__What the task requires__.
Copy each line of the entries that contains the word "applications".

__Data for processing__.

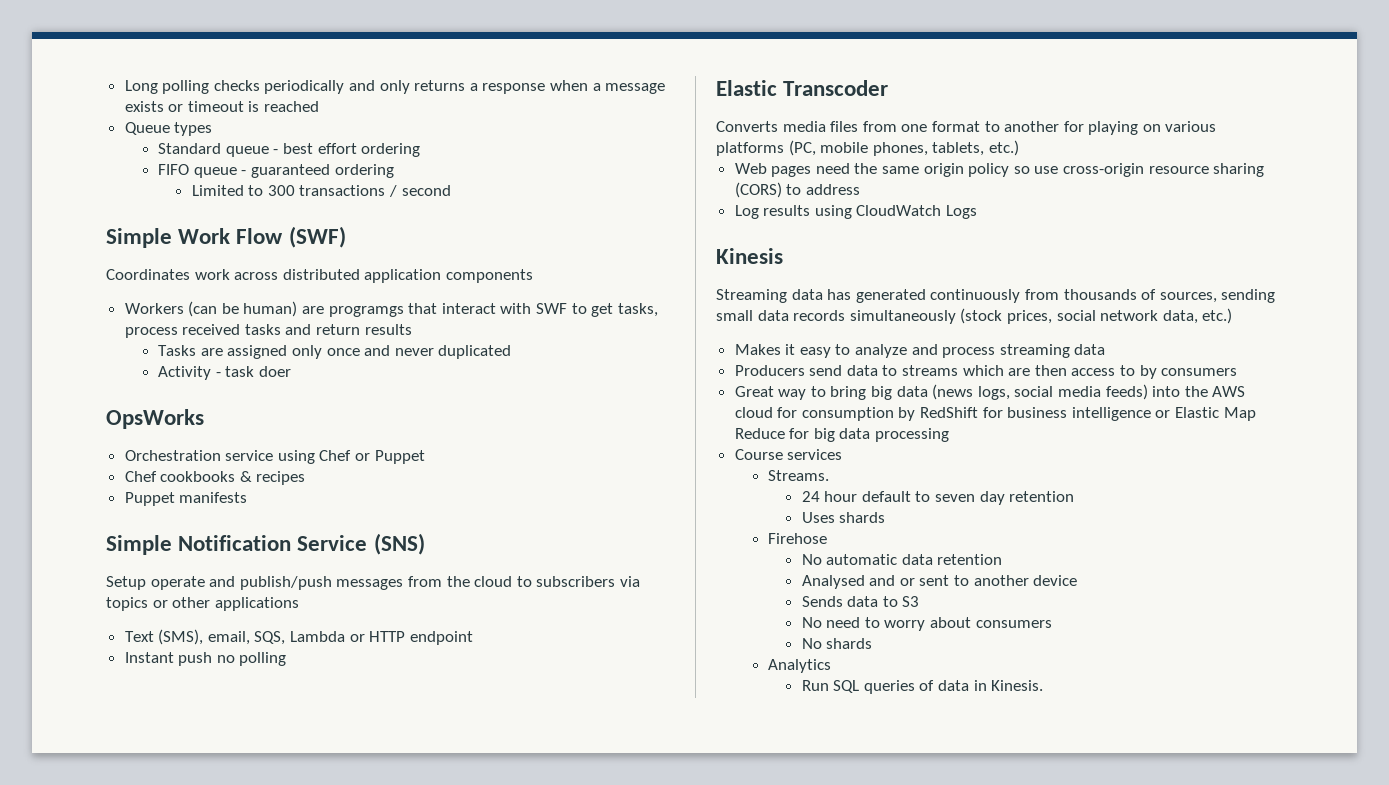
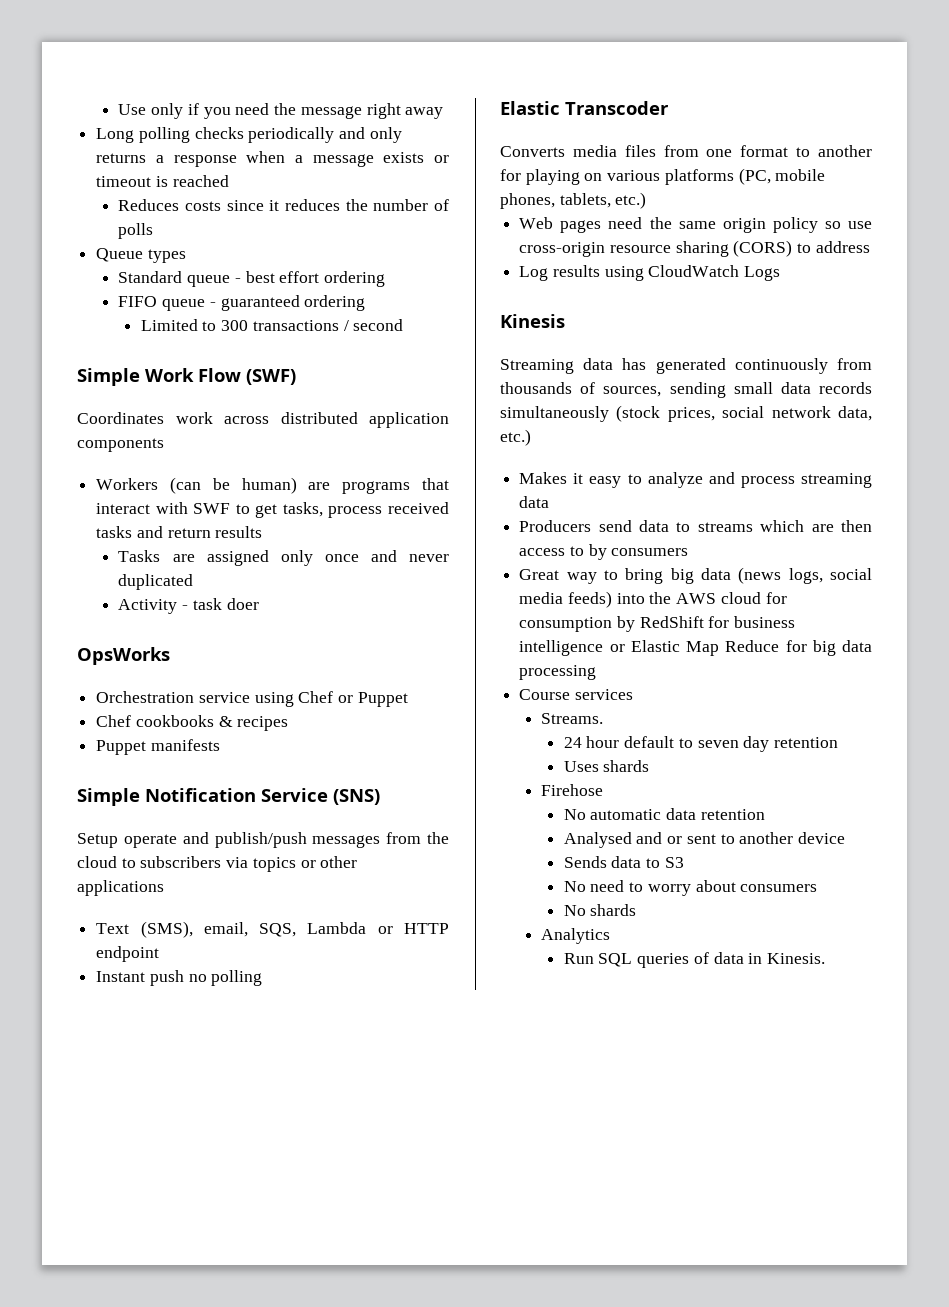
+ Use only if you need the message right away
+ Reduces costs since it reduces the number of polls
- Workers (can be human) are programgs that interact with SWF to get tasks, process received tasks and return results
+ Workers (can be human) are programs that interact with SWF to get tasks, process received tasks and return results

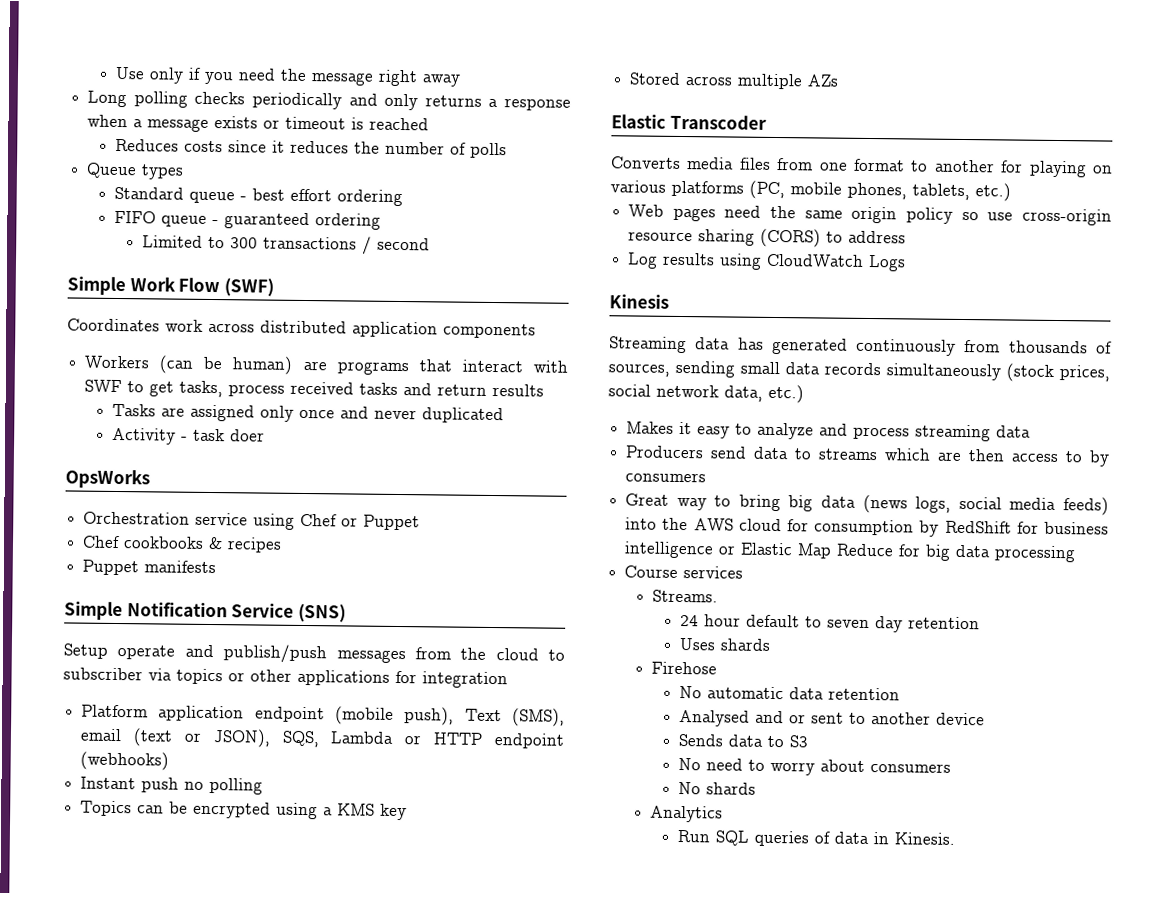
- Setup operate and publish/push messages from the cloud to subscribers via topics or other applications
- Text (SMS), email, SQS, Lambda or HTTP endpoint
+ Setup operate and publish/push messages from the cloud to subscriber via topics or other applications for integration
+ Platform application endpoint (mobile push), Text (SMS), email (text or JSON), SQS, Lambda or HTTP endpoint (webhooks)
+ Topics can be encrypted using a KMS key
+ Stored across multiple AZs

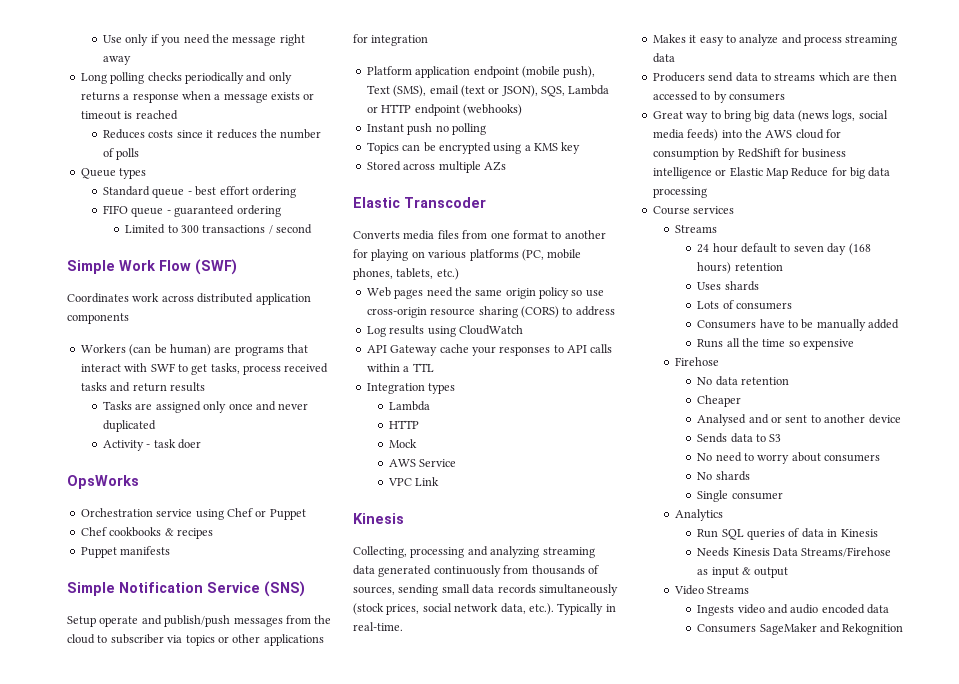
- Log results using CloudWatch Logs
+ Log results using CloudWatch
+ API Gateway cache your responses to API calls within a TTL
+ Integration types
+ Lambda
+ HTTP
+ Mock
+ AWS Service
+ VPC Link
  Kinesis
- Streaming data has generated continuously from thousands of sources, sending small data records simultaneously (stock prices, social network data, etc.)
+ Collecting, processing and analyzing streaming data generated continuously from thousands of sources, sending small data records simultaneously (stock prices, social network data, etc.). Typically in real-time.
- Producers send data to streams which are then access to by consumers
+ Producers send data to streams which are then accessed to by consumers
  Course services
- Streams.
+ Streams
- 24 hour default to seven day retention
+ 24 hour default to seven day (168 hours) retention
+ Lots of consumers
+ Consumers have to be manually added
+ Runs all the time so expensive
- No automatic data retention
+ No data retention
+ Cheaper
+ Single consumer
- Run SQL queries of data in Kinesis.
+ Run SQL queries of data in Kinesis
+ Needs Kinesis Data Streams/Firehose as input & output
+ Video Streams
+ Ingests video and audio encoded data
+ Consumers SageMaker and Rekognition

__Solved problem__.
- Setup operate and publish/push messages from the cloud to subscribers via topics or other applications
+ Setup operate and publish/push messages from the cloud to subscriber via topics or other applications for integration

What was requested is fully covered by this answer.